There shall be no middleground
Bruce Byfield’s article emphasizes on the Gnome Foundation’s involvement in this controversy. I think it would be inaccurate and unfair to the Gnome Foundation to claim it has sided with the OOXML camp or anything of this kind. It would be factually wrong, and would hurt the feelings of hundreds of contributors. In this, Bruce is right to balance what has been heard here and there, but perhaps Bruce could have read the fineprint better: what I’ve read on the websites he qualifies to be “cherry picking” does cast doubt on some members of the Gnome project, not so much on the Foundation itself.
The Gnome Foundation is composed of many developers from large or small corporations that are either hostile or simply indifferent to OOXML. What may have happened was flamewars that ended up in a pretty ugly way, as flamewars always do. I think we will never know how Novell employees and an ex-Novell employee managed to lure Gnome into the Ecma.
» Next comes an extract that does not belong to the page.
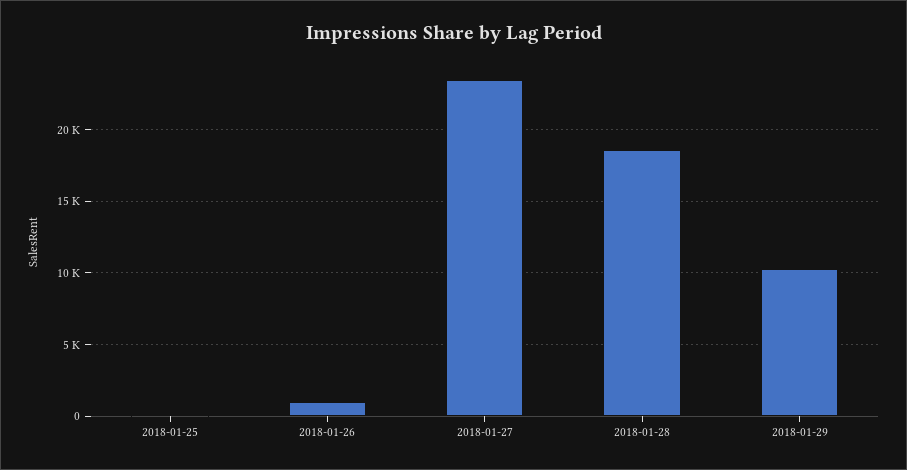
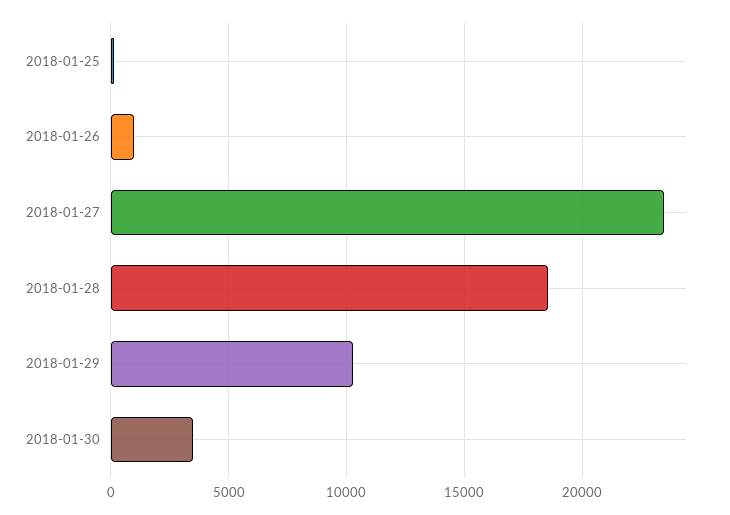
2018-01-30: none -> 3500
Jeff Waugh seems to be a perfectly reasonable gentleman who may have been in the unfortunate position of listening too much to some of its contributors. Aside of that, Jeff clearly expressed that the Gnome Foundation does not endorse and will not endorse in any way OOXML. That being said, this is Free Software, and if some still want to try to implement OOXML, that’s their choice.
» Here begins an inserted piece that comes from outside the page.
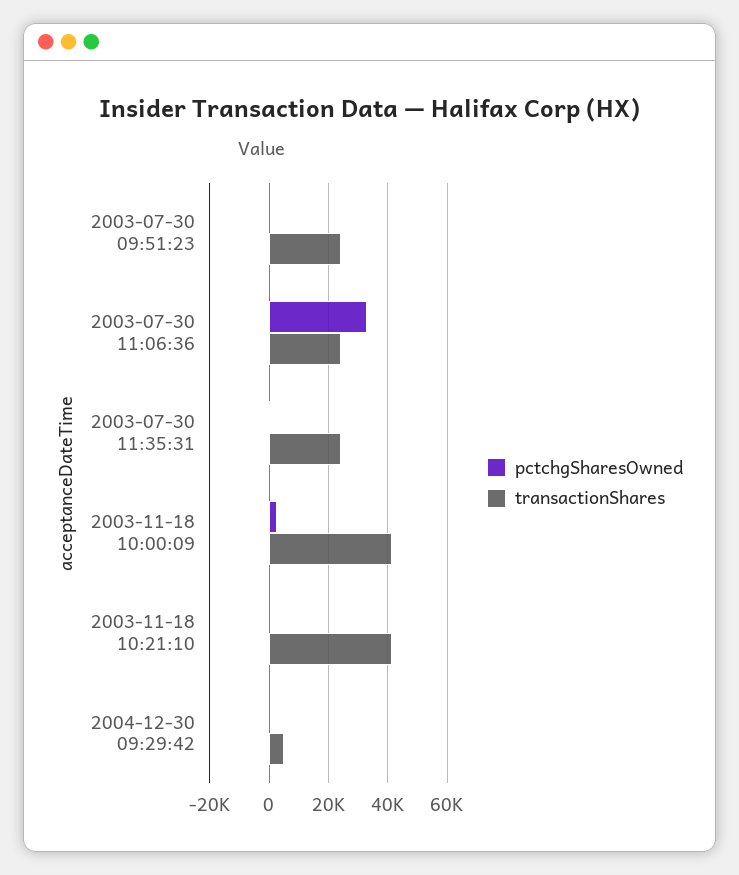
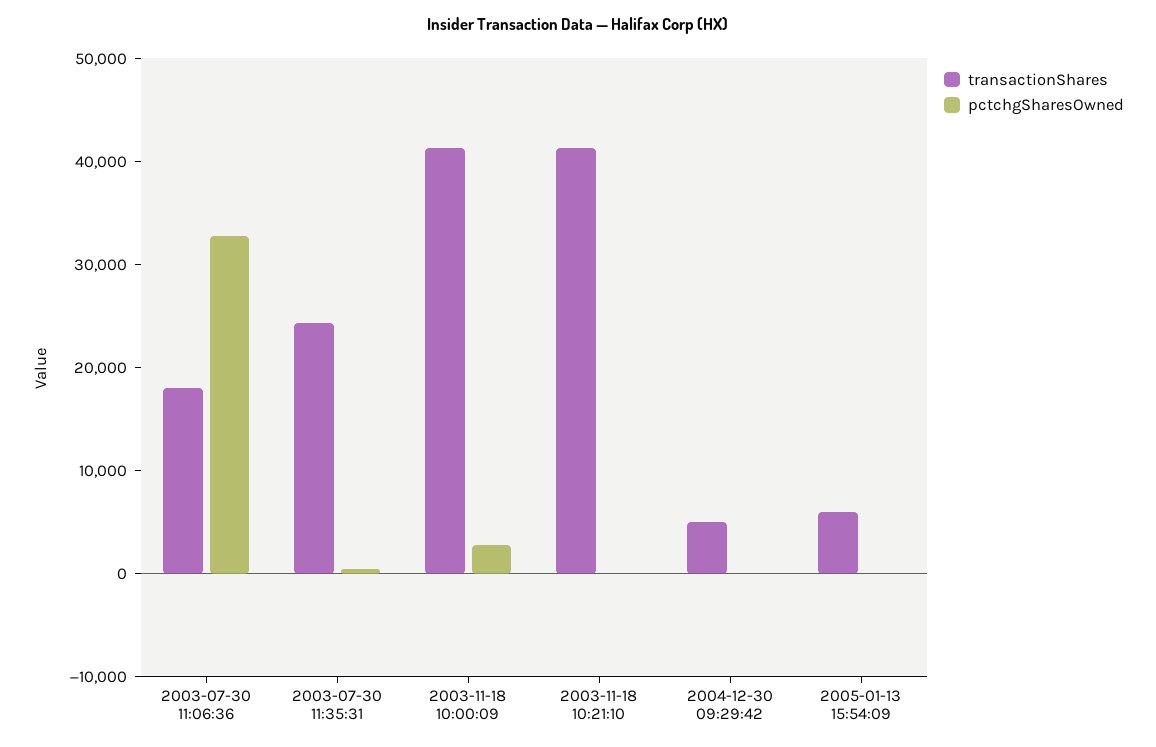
pctchgSharesOwned, 2003-07-30 09:51:23: 0 -> none
transactionShares, 2003-07-30 09:51:23: 25000 -> none
transactionShares, 2003-07-30 11:06:36: 25000 -> 18000
transactionShares, 2005-01-13 15:54:09: none -> 6000
pctchgSharesOwned, 2005-01-13 15:54:09: none -> 0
Bruce’s article states several time the need of finding a common ground. I agree with him once again that there should be a reconciliation with the Gnome Foundation. But there will be no reconcilation possible with the backers of OOXML. I would even point out that there is no need for that. Why, for instance, should the Gnome Foundation sponsor Jody’s participation to the Ecma? What good does it do to Gnome and to Free Software in general?
Open Standards can be a very complex topic, but there is one thing that, despite many discussions, shall remain clear: You cannot be a little open, and a little standard. More exactly, a standard is either an ISO standard or not an ISO standard. Although several definitions have been given for an open standard and several others will appear in the future, openness can always be measured in terms of lack of barriers. To this day, OOXML is neither standard, and far to be open. The fake common sense argument that makes a partly published specification an “open” specification has lured many into believing half-truths, but since then many have realized how closed and incomplete it was. Apparently some would still like us to believe OOXML is an open standard. Make no mistake, OOXML is not an open standard, just like Christmas is not Easter.